Thomas Honywood (7 October 1819 – 5 October 1888) was an English archaeologist and photographer.

==Biography==
Honywood was born at Horsham on 7 October 1819, the son of Mary Anne Morth and John Honywood (1790–1866), a carpenter, builder and surveyor. He was Horsham's most eminent Victorian.

He is said to have brought photography to Horsham and invented a new photographic process for nature printing.
He drew detailed sketches of Horsham Gaol before it was pulled down.
He is credited with identifying the Mesolithic or middle Stone age period.
He discovered and preserved the Horsham Hoard of medieval pottery.
He was an entrepreneur who set up his own museum.

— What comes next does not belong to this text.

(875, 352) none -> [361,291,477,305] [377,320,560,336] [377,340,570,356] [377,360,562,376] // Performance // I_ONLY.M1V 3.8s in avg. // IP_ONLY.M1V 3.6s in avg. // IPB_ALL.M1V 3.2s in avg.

Honywood was Captain of the Horsham Volunteer Fire Brigade for which he received a handsome oil painting. This oil on canvas painting by British painter Robert Wallace Martin (1843–1923), painted in 1869, can be seen in the library of Horsham Museum in Horsham, West Sussex. Honywood is shown in his uniform as a Captain in the Horsham Volunteer Fire Brigade. This portrait was presented by the townspeople in recognition of his services to the Brigade.

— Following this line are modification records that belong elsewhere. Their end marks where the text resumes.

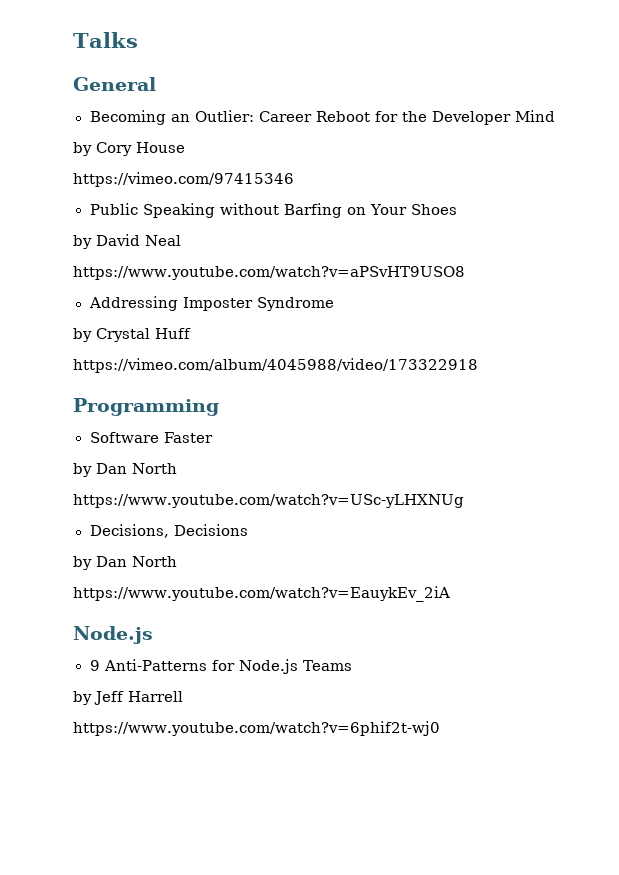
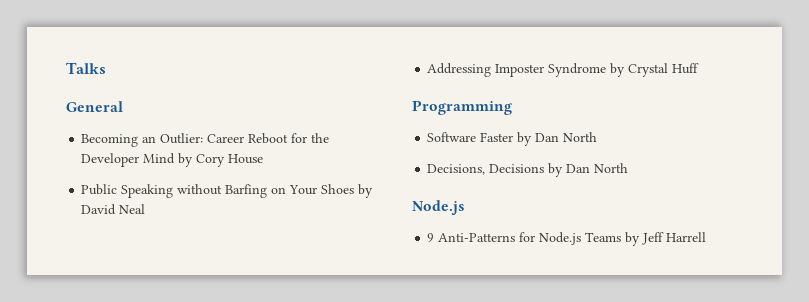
(555, 116) // -> (176, 158) none
[73,172,294,187] // https://vimeo.com/97415346 -> (264, 159) none
(458, 209) // -> (355, 189) none
[73,266,465,280] // https://www.youtube.com/watch?v=aPSvHT9USO8 -> (146, 209) none
(334, 304) // -> (607, 70) none
[73,358,478,373] // https://vimeo.com/album/4045988/video/173322918 -> (700, 68) none
[73,463,177,477] [73,494,464,508] // by Dan North // https://www.youtube.com/watch?v=USc-yLHXNUg -> [517,132,598,146] by Dan North
[73,556,177,570] [73,586,450,602] // by Dan North // https://www.youtube.com/watch?v=EauykEv_2iA -> [548,163,629,177] by Dan North
(353, 665) // -> (622, 237) none
[73,721,440,736] // https://www.youtube.com/watch?v=6phif2t-wj0 -> (707, 237) none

The 1860s and 1870s saw him explore a number of archaeological sites including excavating barrows between Cocking and Bignor Hill. In 1878 Thomas married, lived in Courtenay House and had a son Thomas Courtenay de Honywood and a daughter Mabilia before he died in 1888. In the 1880s, Thomas Honywood was perfecting his technique of "Nature Printing". Honywood had been experimenting with photo-chemical printing processes which could transfer the images of ferns, flowers, leaves and even snowflakes onto a variety of surfaces. Eventually, Honywood patented his "Nature Printing" process for "producing designs direct from natural objects on all kinds of Fabrics, Pottery, Dados, Panelling, &c, &c". Three years before his death Thomas exhibited his unique photographic printing method at the International Inventions Exhibition held in London in 1885.

Honywood took an early interest in photography and is thought to have taken the earliest known photographs in Horsham.

==Thomas Honywood's Museum==
In October 1887 Honywood held a sale of goods and chattels at his house. A rare copy of the sale particulars came to light in 2000, which although missing a couple of pages, shows the house was being stripped, including some of his collections, which he had thought of as a museum. Items included lots:
- No 38 "Massive carved oak coin cabinet fitted with 12 drawers with divisions.
- No 51 Set of 5 very valuable beautifully carved soapstone mantel ornaments, direct from China.
- No 60 Valuable oil painting "Mrs Siddons," by "Martin"
- No 61. Ditto, "Snowdon," by Morris.
- No 67 Two cases of English and foreign birds,
- No 68 Pair of imitation Wedgwood vases.
- No 70 Two stuffed birds under glass domes.
- No 72 Five Chinese pictures."
Followed by a section noted as "Collection of Antique China, Antiquities and Curiosities, Etc" which included a number of Chinese items, "Antique" cups teapot and bowls, as well as lot no's
- No 99 An exchequer tally (very rare) and leather bag containing very old buttons,
- No 100 Three cases of British birds' eggs, including some very rare specimens.
- No 115 Quantity of coral,
- No 117 case of bullets used during the time the Barracks were at Horsham, picked up in Denne Park, and catalogue of sale The Old Barracks
- No 119 Two Indian earthenware bottles (very old).
- No 130 two carved bills of an albatross, on stand, and 3 whale's teeth" as well as the whale teeth outside he also had a "whale's jaw".